Material for this exercise »
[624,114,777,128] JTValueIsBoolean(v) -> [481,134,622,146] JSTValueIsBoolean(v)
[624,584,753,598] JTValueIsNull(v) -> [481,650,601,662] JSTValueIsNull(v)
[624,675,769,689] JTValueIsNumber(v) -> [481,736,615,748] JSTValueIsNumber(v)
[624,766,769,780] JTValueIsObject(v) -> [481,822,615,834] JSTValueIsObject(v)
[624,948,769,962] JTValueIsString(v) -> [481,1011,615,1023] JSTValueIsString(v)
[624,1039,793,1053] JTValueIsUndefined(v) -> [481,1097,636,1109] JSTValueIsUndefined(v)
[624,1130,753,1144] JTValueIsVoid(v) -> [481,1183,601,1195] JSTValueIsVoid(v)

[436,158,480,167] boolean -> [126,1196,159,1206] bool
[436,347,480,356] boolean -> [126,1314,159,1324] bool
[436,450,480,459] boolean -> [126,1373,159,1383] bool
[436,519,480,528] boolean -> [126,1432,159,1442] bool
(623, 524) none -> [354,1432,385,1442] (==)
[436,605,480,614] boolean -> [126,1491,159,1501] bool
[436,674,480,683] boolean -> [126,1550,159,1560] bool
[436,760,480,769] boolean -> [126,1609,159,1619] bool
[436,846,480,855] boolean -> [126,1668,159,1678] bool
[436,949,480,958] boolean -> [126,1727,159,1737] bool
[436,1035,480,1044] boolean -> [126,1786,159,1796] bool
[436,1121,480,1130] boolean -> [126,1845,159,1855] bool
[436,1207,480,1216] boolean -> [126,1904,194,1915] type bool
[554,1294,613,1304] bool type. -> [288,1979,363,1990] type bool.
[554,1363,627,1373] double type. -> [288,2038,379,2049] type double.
---
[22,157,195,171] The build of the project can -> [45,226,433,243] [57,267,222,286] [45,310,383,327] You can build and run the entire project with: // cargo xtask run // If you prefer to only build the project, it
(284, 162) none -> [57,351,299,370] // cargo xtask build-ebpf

Task objective » Please, from the entries above, set down exactly the lines from the one containing "[624,114,777,128] JTValueIsBoolean(v) ->" through the one containing "[436,347,480,356] boolean ->", and only those.

Solution for this problem »
[624,114,777,128] JTValueIsBoolean(v) -> [481,134,622,146] JSTValueIsBoolean(v)
[624,584,753,598] JTValueIsNull(v) -> [481,650,601,662] JSTValueIsNull(v)
[624,675,769,689] JTValueIsNumber(v) -> [481,736,615,748] JSTValueIsNumber(v)
[624,766,769,780] JTValueIsObject(v) -> [481,822,615,834] JSTValueIsObject(v)
[624,948,769,962] JTValueIsString(v) -> [481,1011,615,1023] JSTValueIsString(v)
[624,1039,793,1053] JTValueIsUndefined(v) -> [481,1097,636,1109] JSTValueIsUndefined(v)
[624,1130,753,1144] JTValueIsVoid(v) -> [481,1183,601,1195] JSTValueIsVoid(v)

[436,158,480,167] boolean -> [126,1196,159,1206] bool
[436,347,480,356] boolean -> [126,1314,159,1324] bool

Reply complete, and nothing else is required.